Installation Guide (RHEL)¶
This document can be used as a quick start guide to setup the development environment. Please review the system requirements listed below before moving forward with the FDO installation and deployment.
System Requirements¶
Component | Recommended |
---|---|
Host Operating System | RHEL* (8.4, 8.6) |
Podman* Engine | v3.4.2+ |
Podman* Compose | v1.0.3 |
Maven* | 3.8.3 |
Java | 11 |
Haveged | - |
Podman* Installation¶
Podman is included in the container-tools
module. To install podman run the following commands:
sudo yum module enable -y container-tools:rhel8
sudo yum module install -y container-tools:rhel8
NOTE: If you are working behind a proxy, ensure to set proper proxy variables in /etc/environment
and /etc/rhsm/rhsm.conf
Podman* Compose Installation¶
To install a specific version of Podman* Compose (for example 1.0.3) follow these steps:
1 . Download the specific version (1.0.3) of Podman* Compose.
sudo curl -o /usr/local/bin/podman-compose https://raw.githubusercontent.com/containers/podman-compose/v1.0.3/podman_compose.py
2 . To apply executable permissions, run the following command.

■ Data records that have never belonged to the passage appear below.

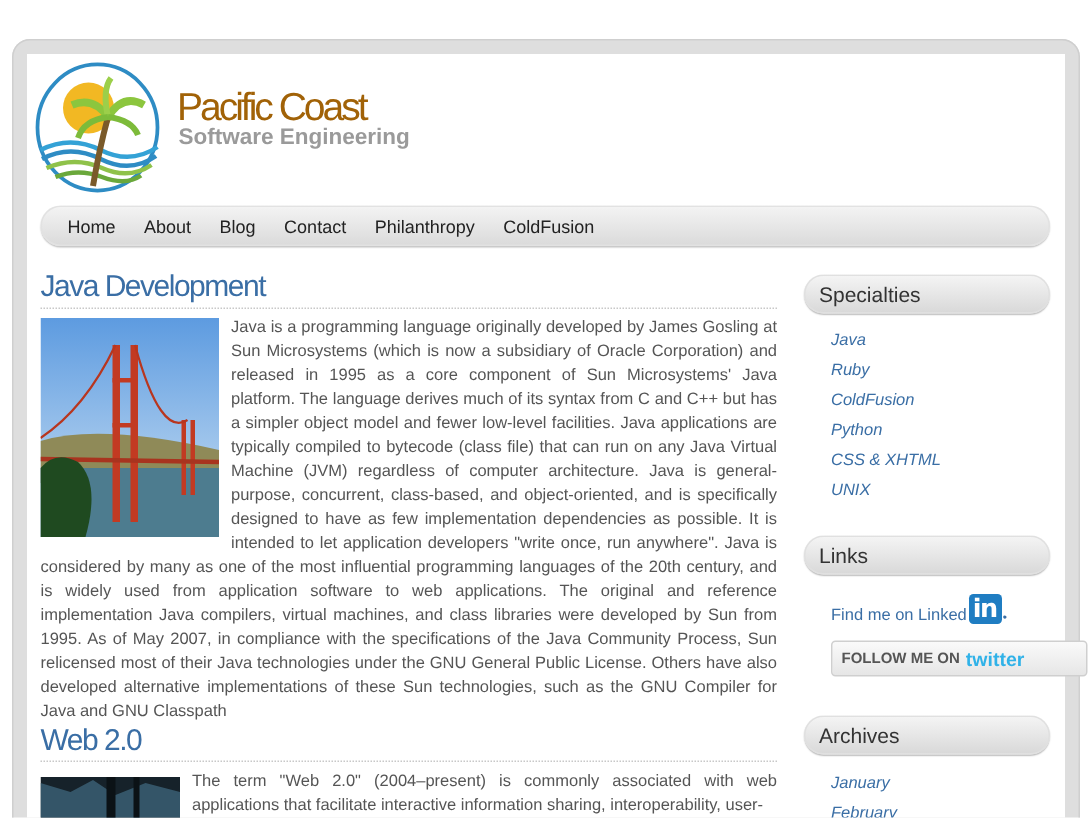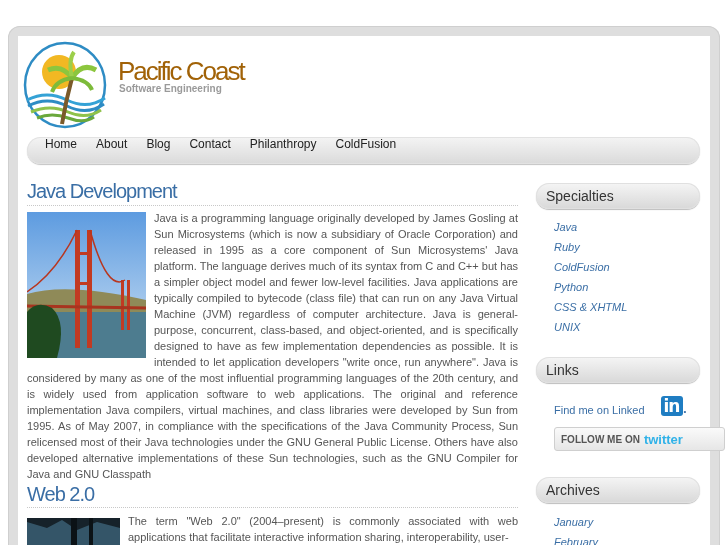"Software Engineering" .brand-sub { font-size: 10px -> 15px }
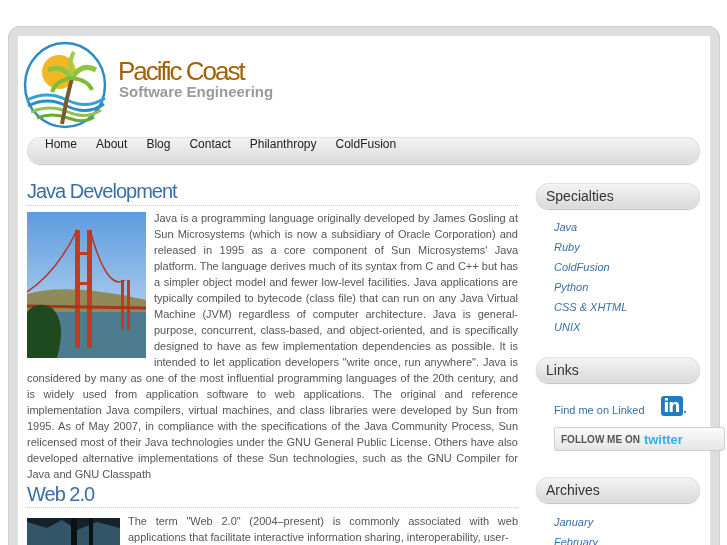"Home" .nav { align-items: none -> center }
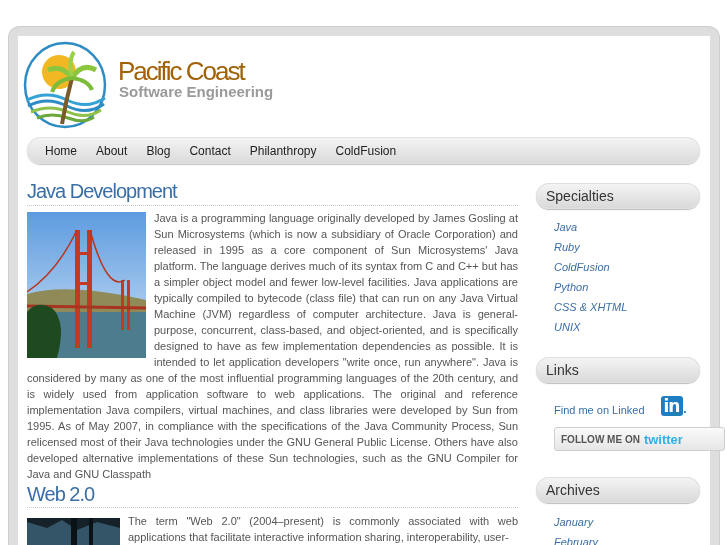"in" .in-badge { margin-left: 16px -> 1px }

sudo chmod +x /usr/local/bin/podman-compose
sudo ln -s /usr/local/bin/podman-compose /usr/bin/podman-compose
Other Development Tools¶
1 . To install OpenJDK*¶
sudo yum -y install java-17-openjdk-devel
2 . To install Maven*¶
- Start by downloading the Apache Maven archive in the /tmp directory with wget command:
wget https://archive.apache.org/dist/maven/maven-3/3.8.3/binaries/apache-maven-3.8.3-bin.tar.gz -P /tmp
- Once the download is complete, extract the archive in the /opt directory:
sudo tar xf /tmp/apache-maven-3.8.3-bin.tar.gz -C /opt
- Create a symbolic link maven that will point to the Maven installation directory:
sudo ln -s /opt/apache-maven-3.8.3 /opt/maven
- Set up the environment variables by creating a new file named maven.sh in the /etc/profile.d/ directory and paste the following code:
export JAVA_HOME=/usr/lib/jvm/jre-openjdk
export M2_HOME=/opt/maven
export MAVEN_HOME=/opt/maven
export PATH=${M2_HOME}/bin:${PATH}
- Make the script executable by running the following chmod command:
sudo chmod +x /etc/profile.d/maven.sh
- Load the environment variables using the source command:
source /etc/profile.d/maven.sh
- Verify the installation
To verify that Maven is installed, use the
mvn -version
command which will print the Maven version:
mvn -version
You should see something like the following:
Apache Maven 3.8.3 (cecedd343002696d0abb50b32b541b8a6ba2883f)
Maven home: /opt/maven
Java version: 11.0.5, vendor: Oracle Corporation, runtime: /usr/lib/jvm/java-11-openjdk-11.0.5.10-0.el8_0.x86_64
Default locale: en_US, platform encoding: UTF-8
OS name: "linux", version: "4.18.0-80.7.1.el8_0.x86_64", arch: "amd64", family: "unix"
3 . To install Haveged¶
sudo yum -y install https://dl.fedoraproject.org/pub/epel/epel-release-latest-8.noarch.rpm
sudo yum -y install haveged
sudo chkconfig haveged on
To Set Correct System Time¶
Using NTP (Network Time Protocol)
First, ensure that the NTP client is installed on your system. If it's not already installed, you can install it using the following command:
sudo apt-get update
sudo apt-get install ntp
Open the NTP configuration file for editing. This file typically is located at /etc/ntp.conf. Use your preferred text editor, such as nano or vim:
sudo nano /etc/ntp.conf
Replace or add NTP servers based on your location or preference. For example:
server ntp.ubuntu.com
server pool.ntp.org
Restart the NTP service to apply the configuration changes
sudo systemctl restart ntp
Monitor the NTP synchronization status using the following command:
ntpq -p
References¶
* represents proprietary software products. FDO claims no rights over the mentioned software products. Use them at your own discretion.